---------- Dataset entries ----------
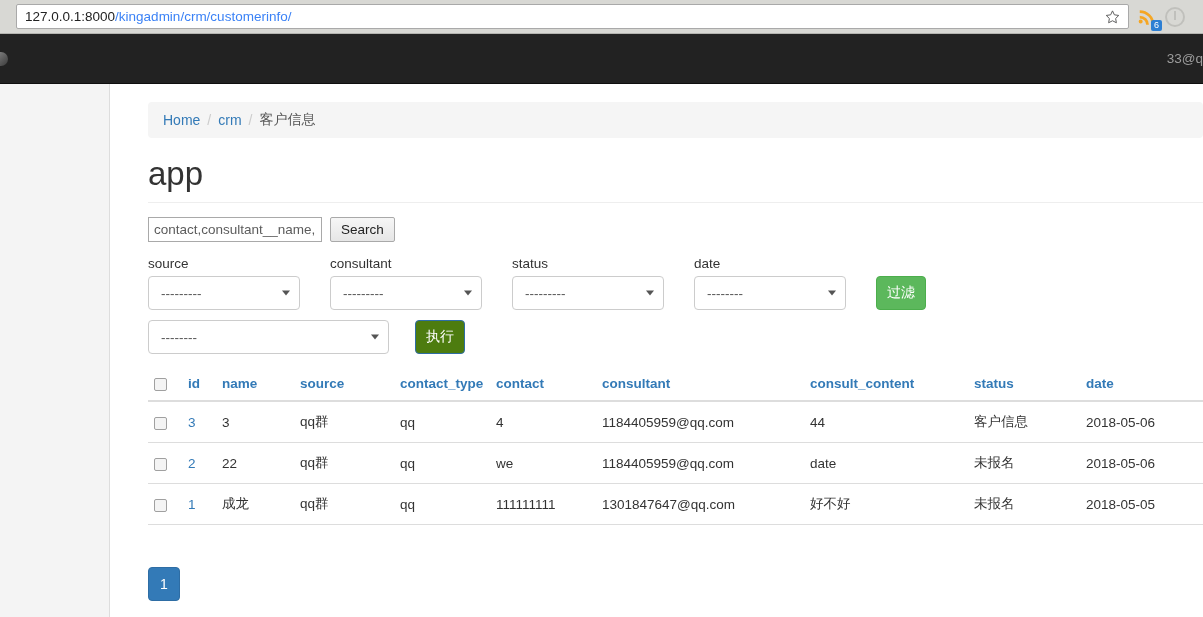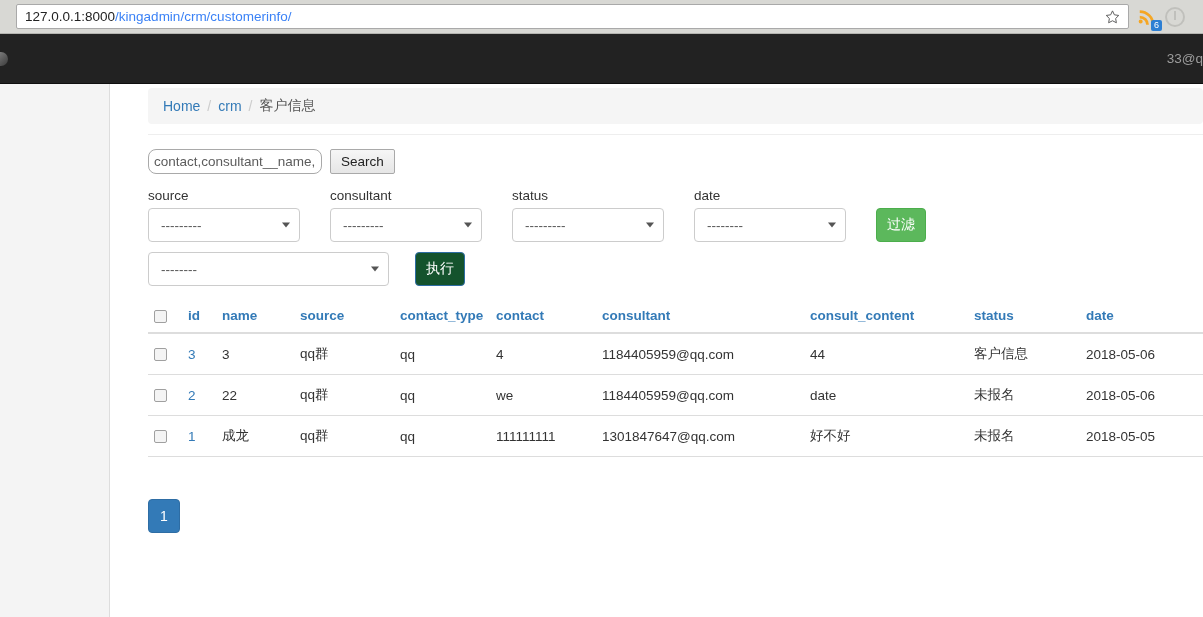"Home" .content { padding: 4px 0 0 38px -> 18px 0 0 38px }
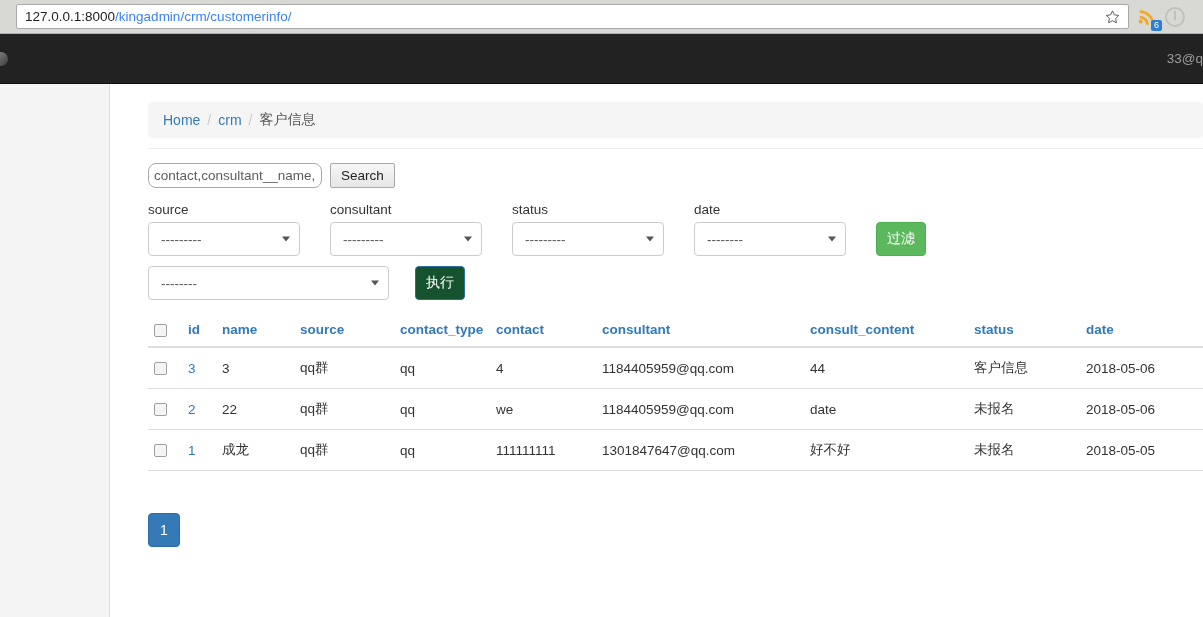"app" h1.page-title { html: none -> <h1>app</h1> }
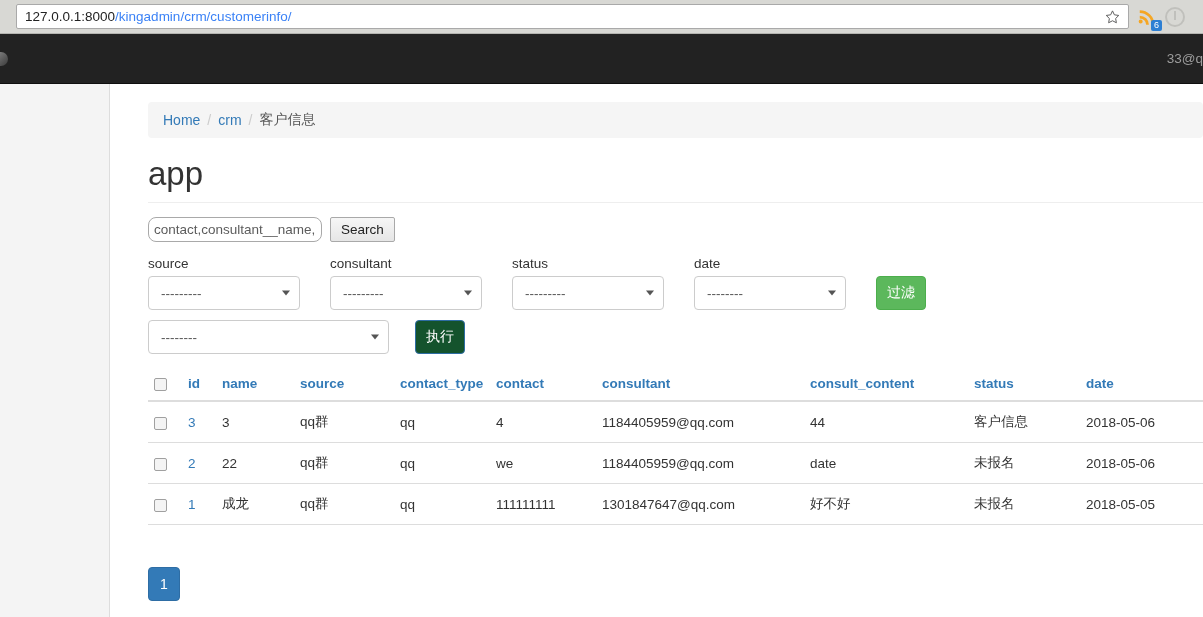"contact,consultant__name," .search-input { border-radius: 8px -> 0 }
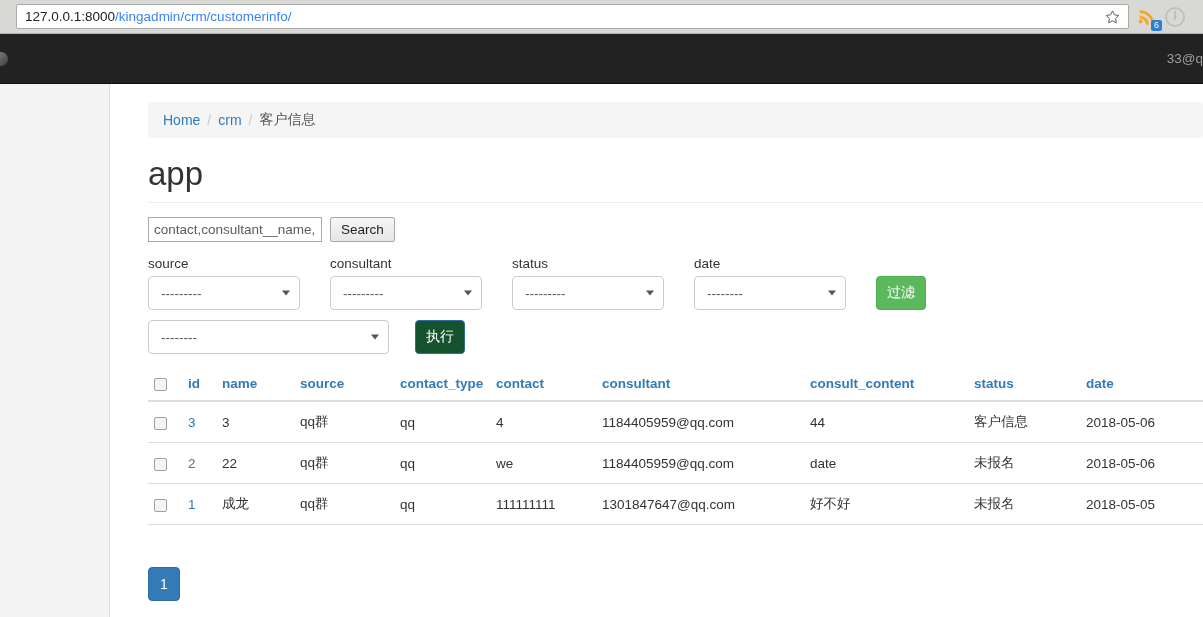"执行" .btn-exec { background: #14532d -> #4d7c0f }
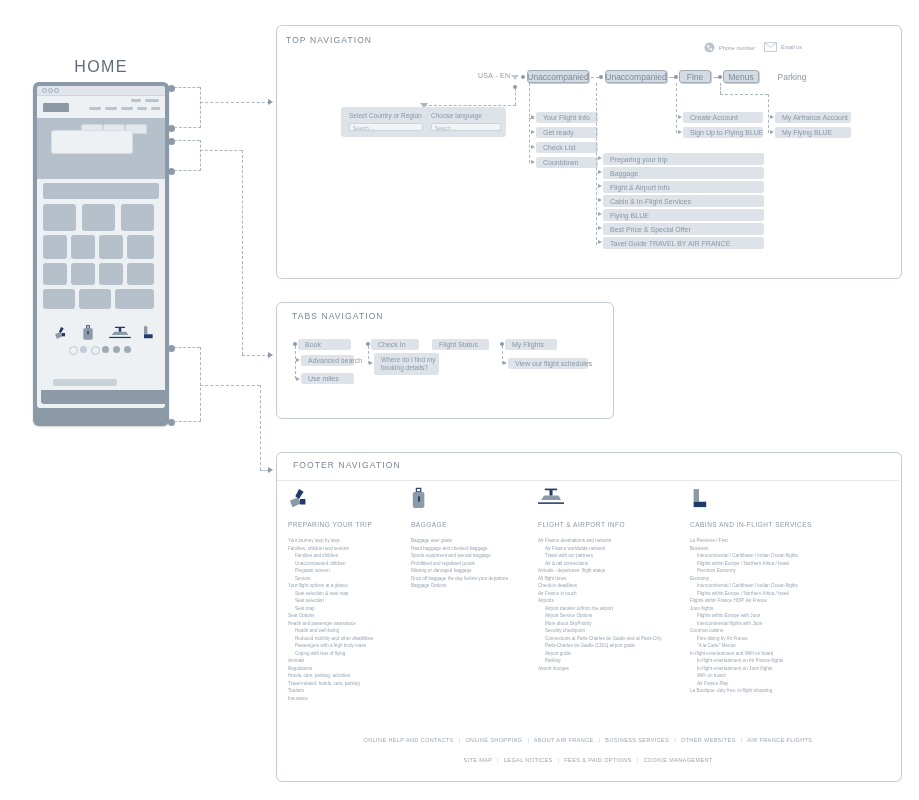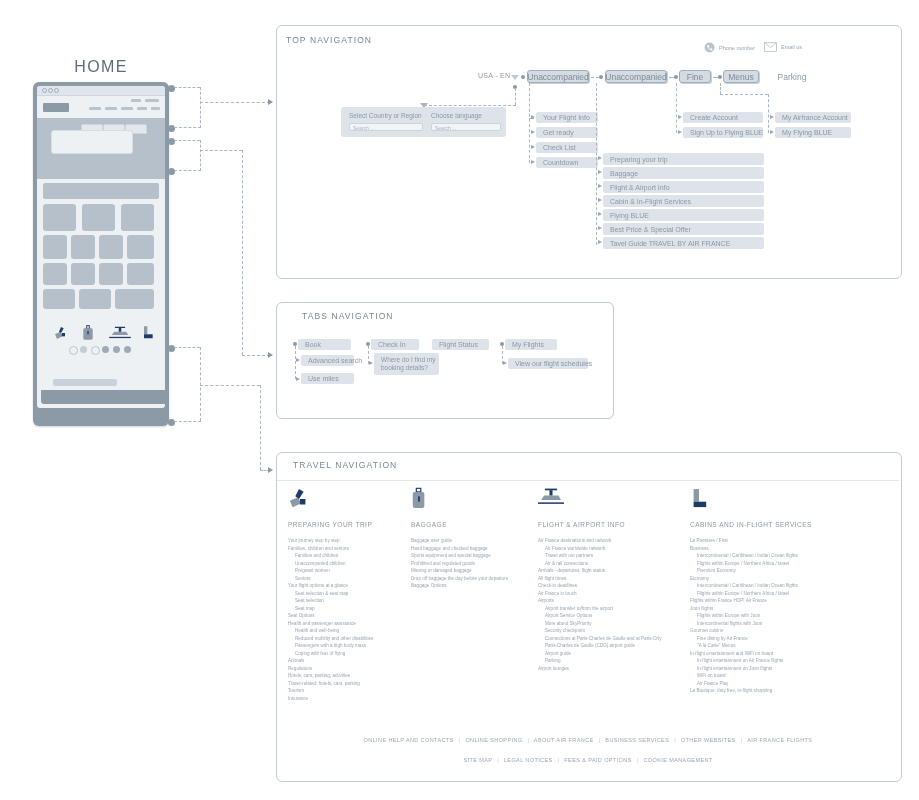"TABS NAVIGATION" div.panel-title { left: 302px -> 292px }
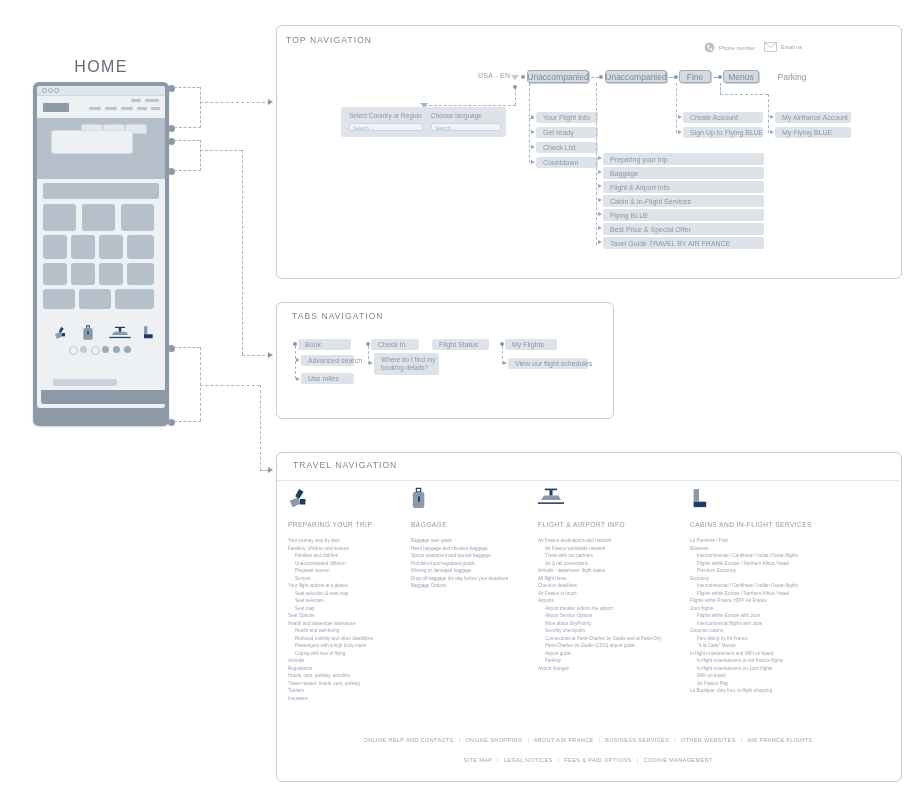"TRAVEL NAVIGATION" div.panel-title { text: TRAVEL -> FOOTER }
----------
:: About this exercise ::
Nothing but an exact copy is needed, covering the lines from the line with "left: 302px ->" through the last line of the entries, pictures excluded.

:: Task response ::
"TABS NAVIGATION" div.panel-title { left: 302px -> 292px }
"TRAVEL NAVIGATION" div.panel-title { text: TRAVEL -> FOOTER }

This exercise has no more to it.